◆ Exercise data
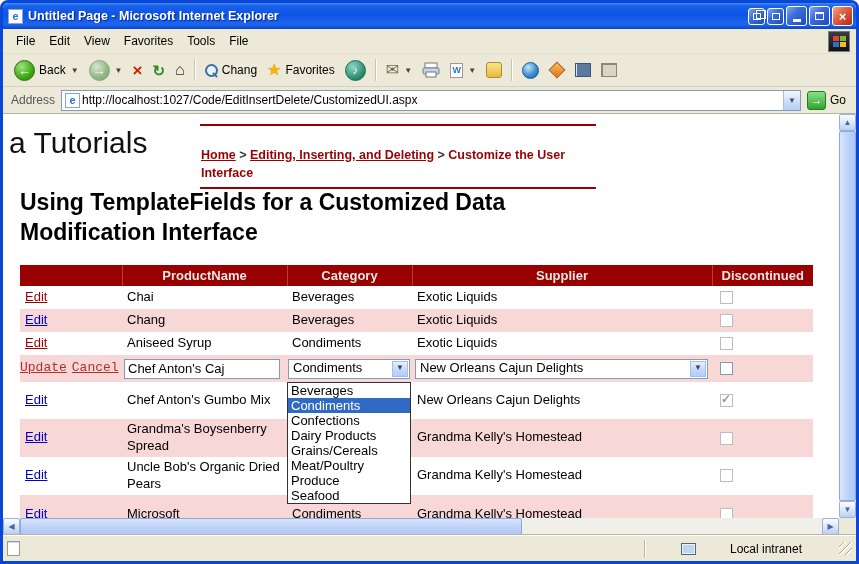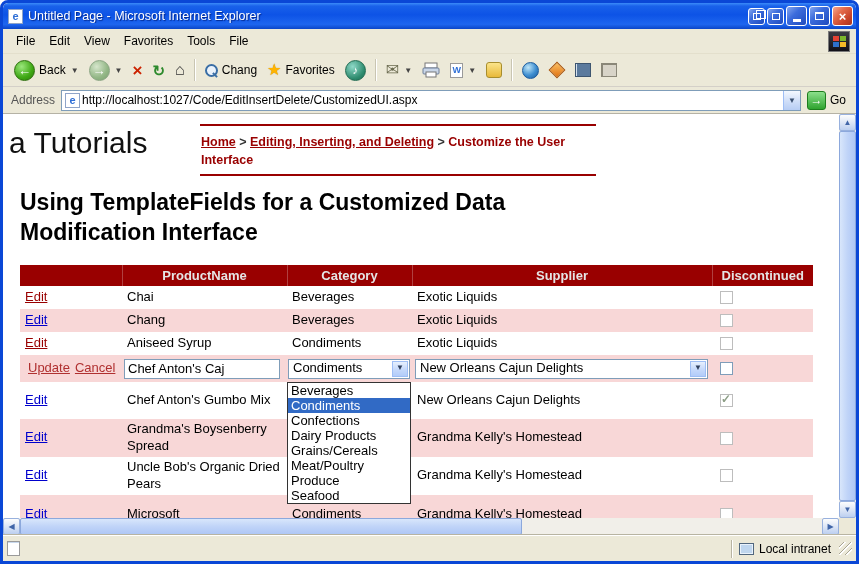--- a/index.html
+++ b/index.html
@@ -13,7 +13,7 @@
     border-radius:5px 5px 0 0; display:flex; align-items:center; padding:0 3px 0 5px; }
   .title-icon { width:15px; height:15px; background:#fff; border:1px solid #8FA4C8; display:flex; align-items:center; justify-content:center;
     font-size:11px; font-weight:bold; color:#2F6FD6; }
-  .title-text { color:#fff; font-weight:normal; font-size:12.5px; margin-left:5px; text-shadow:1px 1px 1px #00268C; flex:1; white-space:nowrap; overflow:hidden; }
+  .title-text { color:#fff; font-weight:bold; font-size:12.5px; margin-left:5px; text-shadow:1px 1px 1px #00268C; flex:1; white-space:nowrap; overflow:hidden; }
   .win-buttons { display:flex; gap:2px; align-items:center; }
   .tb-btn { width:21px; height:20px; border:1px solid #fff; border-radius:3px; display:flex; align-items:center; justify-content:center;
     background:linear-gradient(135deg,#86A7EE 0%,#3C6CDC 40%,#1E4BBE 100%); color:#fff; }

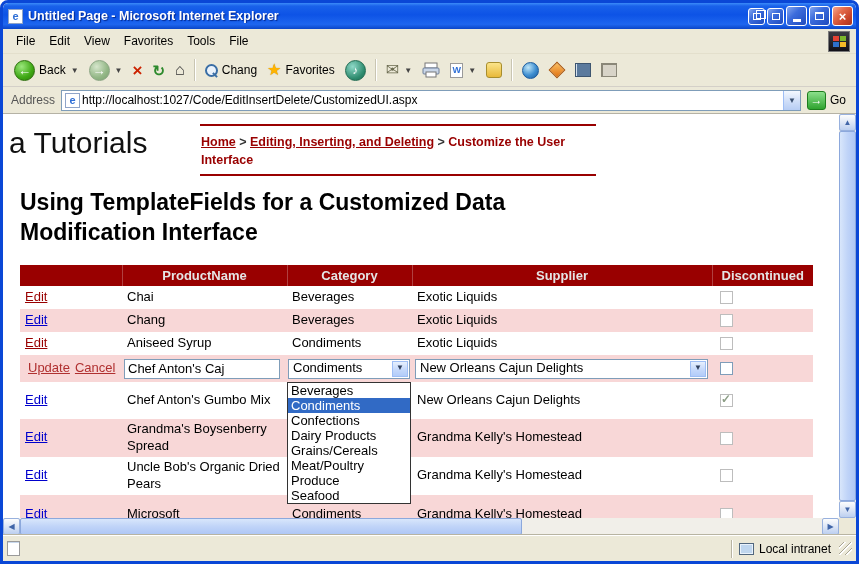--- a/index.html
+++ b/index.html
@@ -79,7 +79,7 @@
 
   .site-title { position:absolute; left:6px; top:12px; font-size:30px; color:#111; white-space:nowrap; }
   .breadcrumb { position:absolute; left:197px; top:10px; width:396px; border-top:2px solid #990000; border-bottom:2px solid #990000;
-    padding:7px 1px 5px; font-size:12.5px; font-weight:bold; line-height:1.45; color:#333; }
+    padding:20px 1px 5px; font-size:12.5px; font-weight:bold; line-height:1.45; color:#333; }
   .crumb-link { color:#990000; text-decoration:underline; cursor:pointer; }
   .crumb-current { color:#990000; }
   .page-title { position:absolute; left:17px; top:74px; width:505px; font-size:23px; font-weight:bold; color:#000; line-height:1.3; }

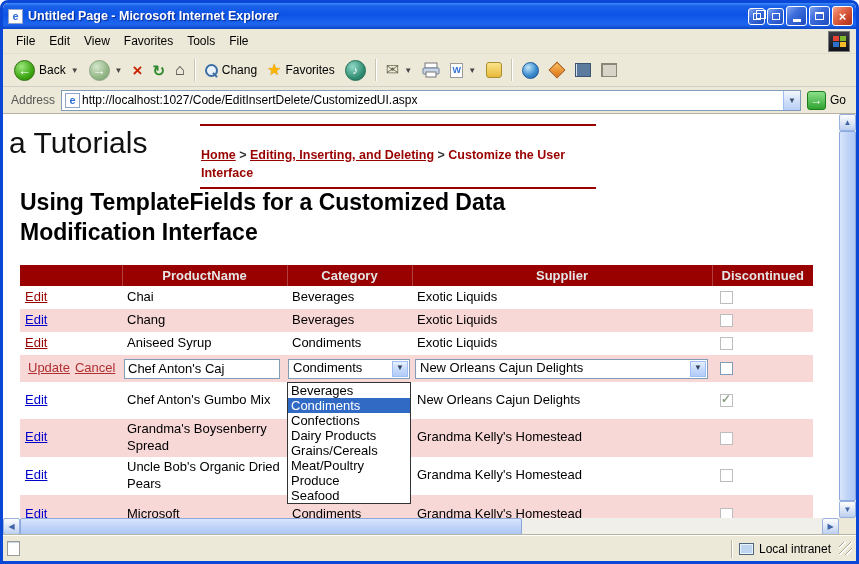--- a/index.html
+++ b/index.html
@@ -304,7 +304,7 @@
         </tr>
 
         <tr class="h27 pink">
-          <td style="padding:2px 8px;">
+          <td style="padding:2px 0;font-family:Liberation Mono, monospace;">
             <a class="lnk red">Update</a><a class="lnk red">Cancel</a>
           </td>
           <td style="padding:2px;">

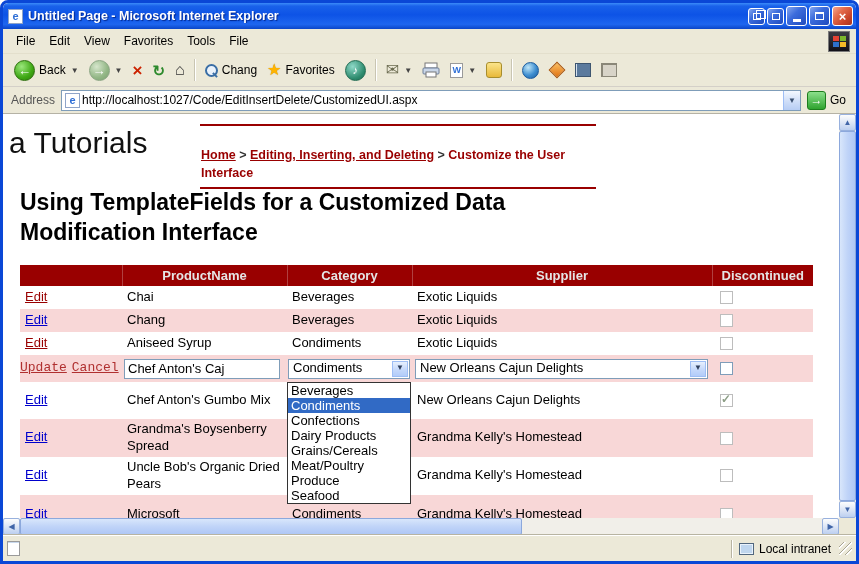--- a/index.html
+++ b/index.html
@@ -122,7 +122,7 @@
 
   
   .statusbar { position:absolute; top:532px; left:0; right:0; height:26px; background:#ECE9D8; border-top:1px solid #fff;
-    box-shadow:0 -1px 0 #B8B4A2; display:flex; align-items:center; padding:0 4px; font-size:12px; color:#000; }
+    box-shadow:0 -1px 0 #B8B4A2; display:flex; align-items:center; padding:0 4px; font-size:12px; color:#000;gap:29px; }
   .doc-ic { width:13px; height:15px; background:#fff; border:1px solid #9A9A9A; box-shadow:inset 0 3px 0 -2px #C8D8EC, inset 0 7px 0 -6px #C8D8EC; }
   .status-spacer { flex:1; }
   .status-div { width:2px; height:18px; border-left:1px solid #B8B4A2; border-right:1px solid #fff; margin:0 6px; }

◆ Work order
Lines that contain the string "radius" should be copied from the material above.

◆ Task response
     border-radius:5px 5px 0 0; display:flex; align-items:center; padding:0 3px 0 5px; }
   .tb-btn { width:21px; height:20px; border:1px solid #fff; border-radius:3px; display:flex; align-items:center; justify-content:center;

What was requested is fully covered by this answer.